林素语坐在遮阳伞下,眺望着眼前大片草地,发着呆。
江可音来了,这会正在她旁边坐着。
“我听隐寻哥说,你要跟赵澜尊打官司离婚?”
“嗯。”
林素语轻轻的应。
江可音瞧出她的不开心,“告他不是你的意思?”
林素语叹了口气,往后靠躺在躺椅上,“别问了。”
“舍不得这么对他?”
“我不知道。”
“什么叫不知道,我问你,隐寻说赵澜尊在泰国想杀你,是不是真的?”
“……是。”
“那你还郁闷什么?”
“他为我受伤了。”
这几天,林素语眼前一直盘旋着他身上都是血的画面,哥哥说他这是苦肉计,可她就是总是不住的想他。
想他送去医院的样子,想他那无可奈何的面容。
所有的所有,真的是赵澜尊出色的演技吗?
她很矛盾。
她心很乱。
江可音恨铁不成刚的拍了一记面前的小圆桌,“为你受伤又如何?之前你不见了,他那失魂落魄,仿佛天地崩裂的深情样,也把我感动的不要的不要的。结果呢,还不是依然跟墨芜歌鬼混,对你热暴力冷暴力一箩筐的,这次还要杀你呢!你可真不能被他给骗了,无论如何,都要一鼓作气离开这个大魔头,反正他也不是帅帅的爸爸。
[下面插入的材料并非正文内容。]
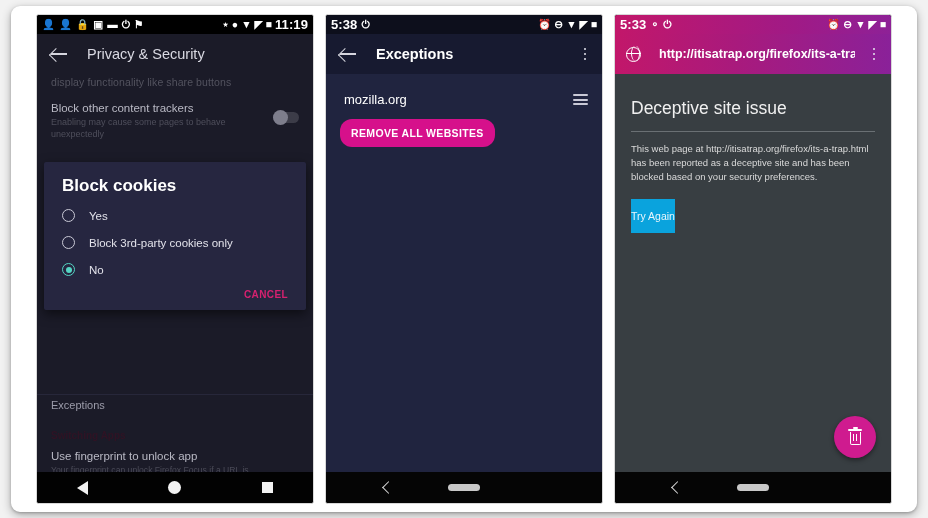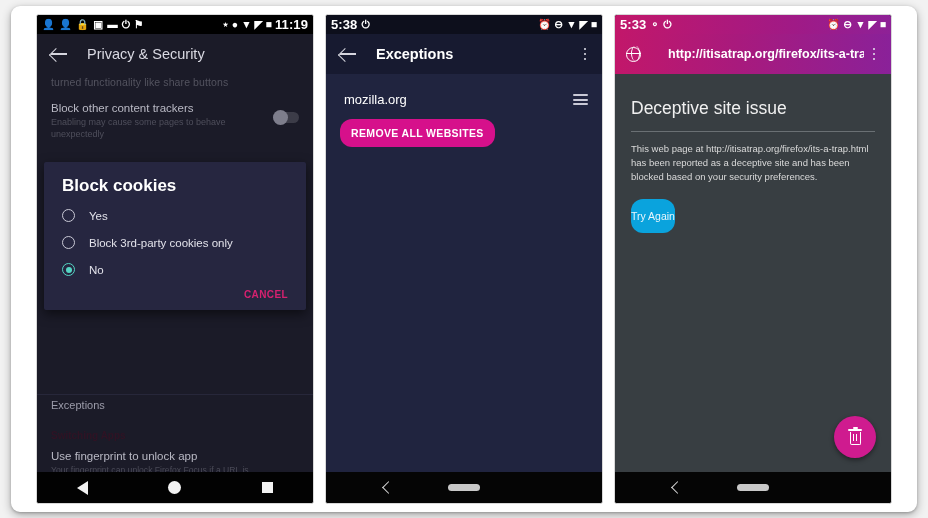--- a/index.html
+++ b/index.html
@@ -183,39 +183,39 @@
   .globe::before {
     content: ""; position: absolute; left: -1.4px; top: 5.3px;
     width: 15px; height: 1.3px; background: #fff;
   }
   .globe::after {
     content: ""; position: absolute; left: 4.3px; top: -1.4px;
     width: 6.4px; height: 15px; border-radius: 50%;
     border: 1.3px solid #fff; border-top: none; border-bottom: none;
   }
   .p3-url {
-    margin-left: 27px; font-size: 12.5px; font-weight: bold; color: #ffffff;
+    margin-left: 18px; font-size: 12.5px; font-weight: bold; color: #ffffff;
     white-space: nowrap; overflow: hidden; max-width: 196px;
     text-overflow: clip;
   }
   .p3-body { flex: 1; background: #383e42; position: relative; }
   .p3-h1 {
     font-size: 17.5px; color: #f0f0f0; font-weight: normal;
     padding: 24px 16px 0 16px;
   }
   .p3-rule { height: 1px; background: #6a7074; margin: 12px 16px 0 16px; }
   .p3-p {
     font-size: 9.5px; color: #dadada; line-height: 1.45;
     padding: 10px 16px 0 16px;
   }
   .p3-try {
     display: block; margin: 16px 16px 0 16px;
     background: #0aa3dd; color: #e9f6fc;
     font-size: 10.5px; text-align: left;
-    padding: 11px 0; border: none; border-radius: 12px;
+    padding: 11px 0; border: none; border-radius: 0;
   }
   .fab {
     position: absolute; right: 15px; bottom: 14px;
     width: 42px; height: 42px; border-radius: 50%;
     background: #cf1b8f; display: flex; align-items: center; justify-content: center;
     box-shadow: 0 2px 5px rgba(0,0,0,.45);
   }
   .trash { width: 14px; height: 16px; position: relative; }
   .trash .lid {
     position: absolute; top: 0; left: 0; width: 14px; height: 2px;
@@ -291,21 +291,21 @@
               <span class="sb-time">11:19</span>
             </span>
           </div>
 
           <div class="p1-body">
             <div class="p1-appbar">
               <span class="backarrow"></span>
               <span class="p1-title">Privacy &amp; Security</span>
             </div>
 
-            <div class="p1-hint">turned functionality like share buttons</div>
+            <div class="p1-hint">display functionality like share buttons</div>
 
             <div class="pref">
               <div class="pref-t">Block other content trackers</div>
               <div class="pref-s">Enabling may cause some pages to behave unexpectedly</div>
               <span class="switch"></span>
             </div>
 
             <div class="dialog">
               <div class="dlg-title">Block cookies</div>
”
“……”
最后一句话,让林素语跟卡了鱼骨似的。
憋气似的憋了许久,她摆烂似的瘫软成烂泥,她揉了揉眉心,“罢了,他要杀我也好,演戏也好,他是爸爸也好,不是爸爸也好,不重要了。”
分开后,再也不见就全部都了了。
江可音趴在她肩上,“你早就爱他是不是?”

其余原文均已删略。